Conclusion: Art-making as Gestures of Generosity

“Last week, we opened our first on-site, live performance since 2019. Two seniors were performing: one 74, the other 81. The COVID-19 numbers were spiking, and then there was this announcement: all the older ones please stay at home […] We were thinking: ‘What do we do?’ The seniors came to us and said: ‘This is a once-in-a-lifetime achievement for me. Don’t you dare stop it,’ They were dead against me cancelling the show because, ‘at 74 and at 81 I worked eight months to get myself onto the stage to be seen. Please just let one person clap for me.’”

Kavitha Krishnan

There is certainly nothing like being seen by an audience on stage, nothing like the rain of applause at the end of a performance. Digital media simply does not allow the replication of such experiences. Those that know that passion for performing live rightfully stand up and fight for it to be preserved when it is being challenged. But at a time when physical interactions are impossible, we can discriminately settle on using digital media, embracing the possibility that it offers.

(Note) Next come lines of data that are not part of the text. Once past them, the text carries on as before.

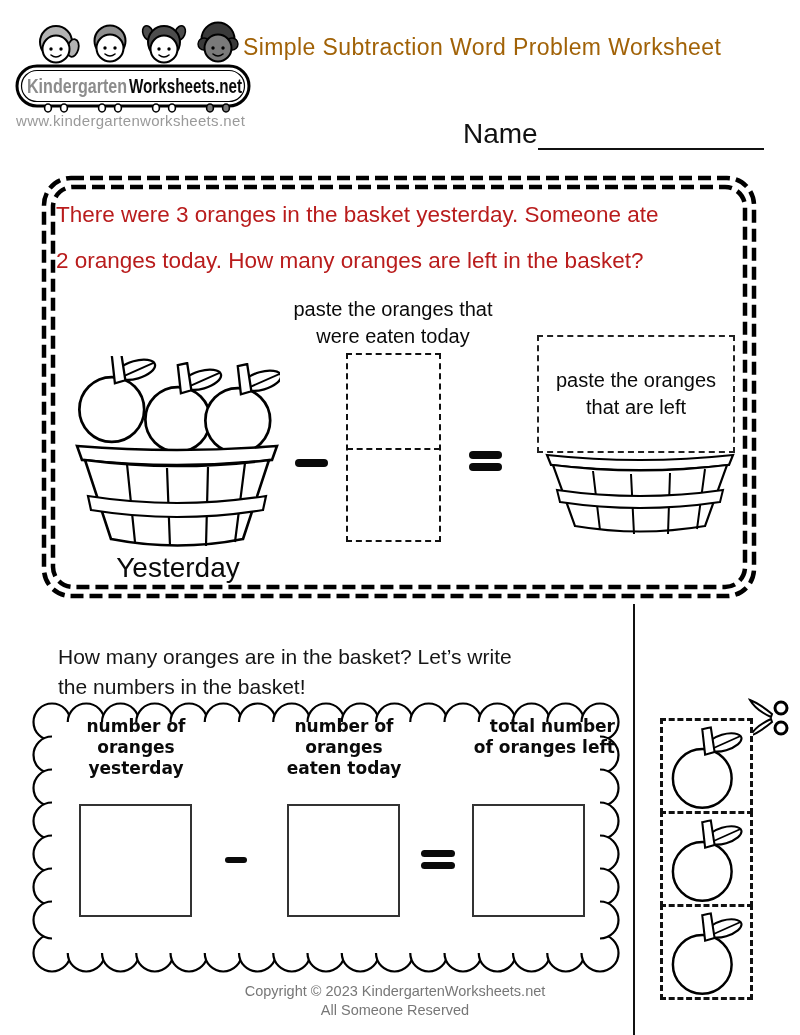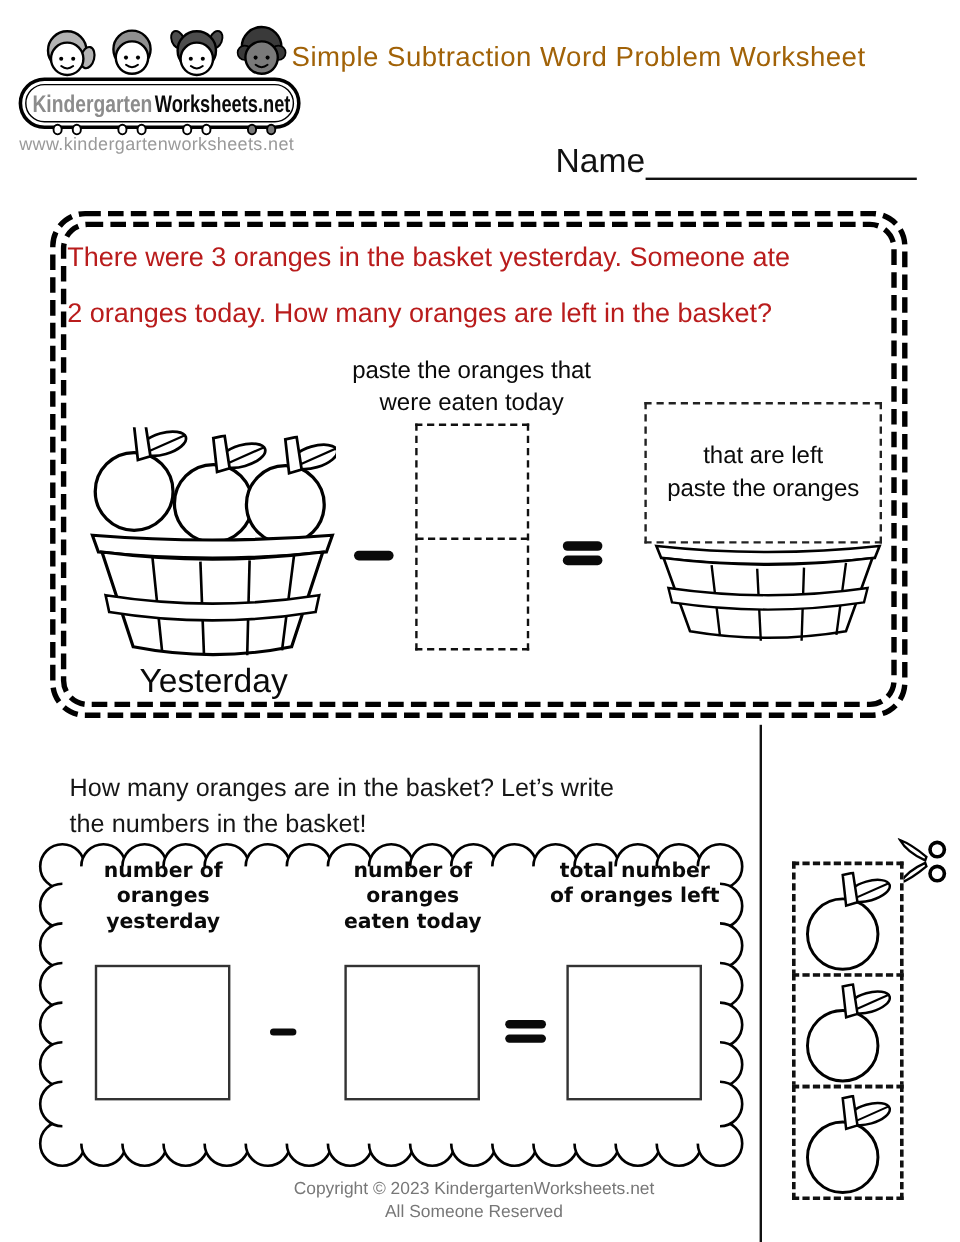--- a/index.html
+++ b/index.html
@@ -168,8 +168,8 @@
 
   <div class="abs paste-left-box">
     <div>
+      <div>paste the oranges</div>
       <div>that are left</div>
-      <div>paste the oranges</div>
     </div>
   </div>
   <svg class="abs" style="left:545px; top:450px;" width="190" height="88" viewBox="0 0 190 88">

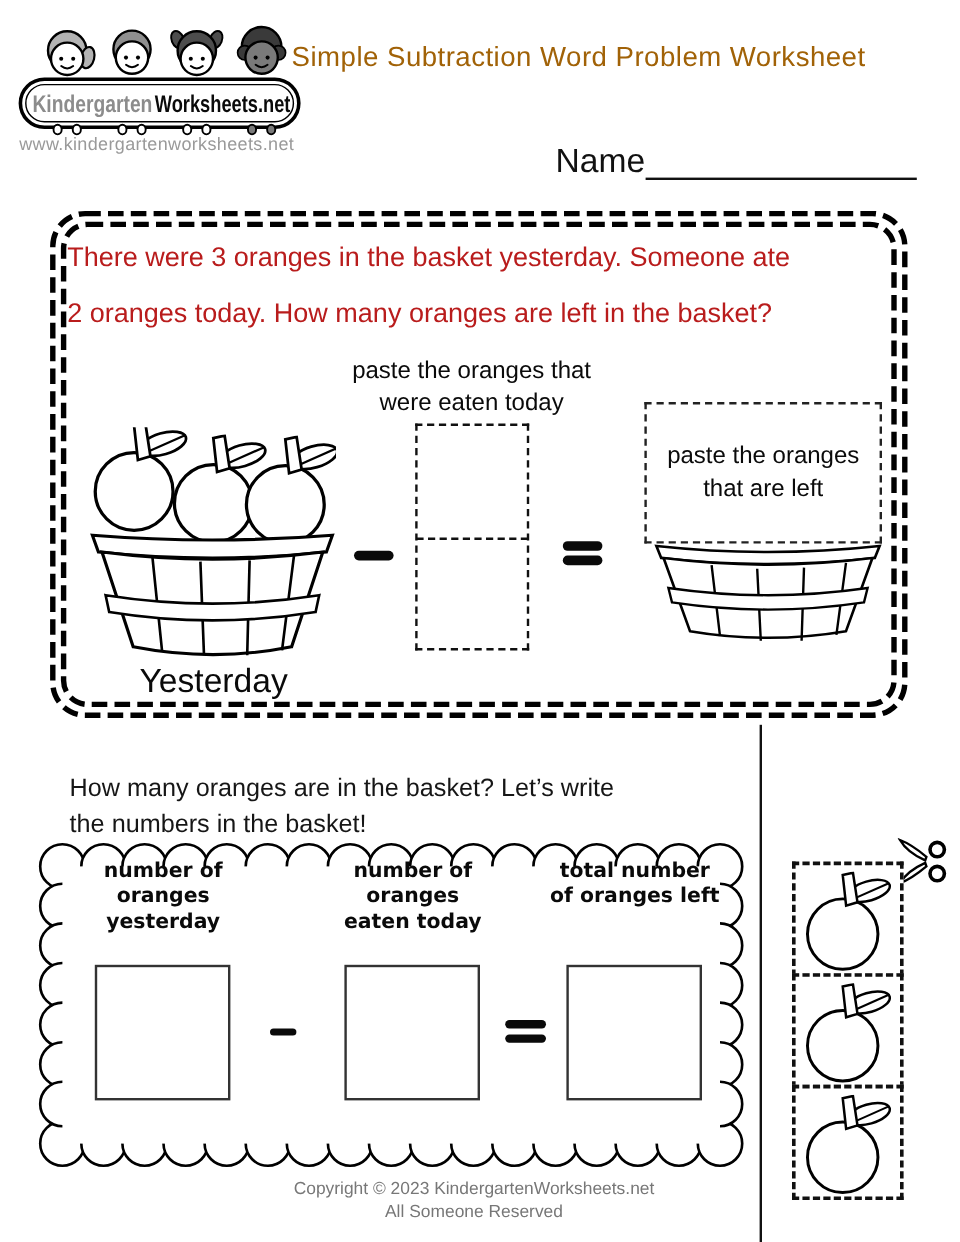--- a/index.html
+++ b/index.html
@@ -33,7 +33,7 @@
   .col-label { top:716px; text-align:center; font-family:"DejaVu Sans", sans-serif; font-weight:bold; font-size:17px; line-height:21px; color:#0a0a0a; }
   .cl1 { left:50px;  width:172px; }
   .cl2 { left:258px; width:172px; }
-  .cl3 { left:443px; width:172px; }
+  .cl3 { left:443px; width:172px;text-align:right; }
   .answer-box { top:804px; width:113px; height:113px; border:2px solid #333; background:#fff; }
   .ab1 { left:79px; } .ab2 { left:287px; } .ab3 { left:472px; }
   .minus-2 { left:225px; top:857px; width:22px; height:6px; }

Through this conversation with Yoana and Kavitha, I came to see that these two artists demonstrated a common quality in the face of government-mandated lockdowns that challenged their work and organisations. They each found within themselves the resources to return to a place of generosity: the impulse to share a part of themselves in order to help people feel connected, accepted, and loved through dance, regardless of differences. Now that they have found amicable ways of incorporating digital technology into their work, I think they would both agree with me that their passion for working with dance and disabled communities will persist, regardless of the technology they employ.

“When COVID-19 ends — hopefully soon, fingers crossed — I will still return to this umbrella, this Zoom platform, to meet the people that I have met, and to meet other people. But for deeper connection I will use the offline platforms […] The good thing about digital space is that we can connect without borders. But for depth: I don’t think we can replace the in-person.”

Yoana Kristiawati

[1] Direct quotes have been edited for clarity.

[2] Later, Kavitha was to learn that Judith learnt about Sang Nila Utama’s place in Singapore’s history by visiting Singapore’s Bicentennial Experience presentation a few years ago. Judith’s initiative has since been made into a digitally-recorded stage production titled “Sang Nila Utama has Arrived”. It was streamed for ticket holders on Sistic from 6-19 December 2021.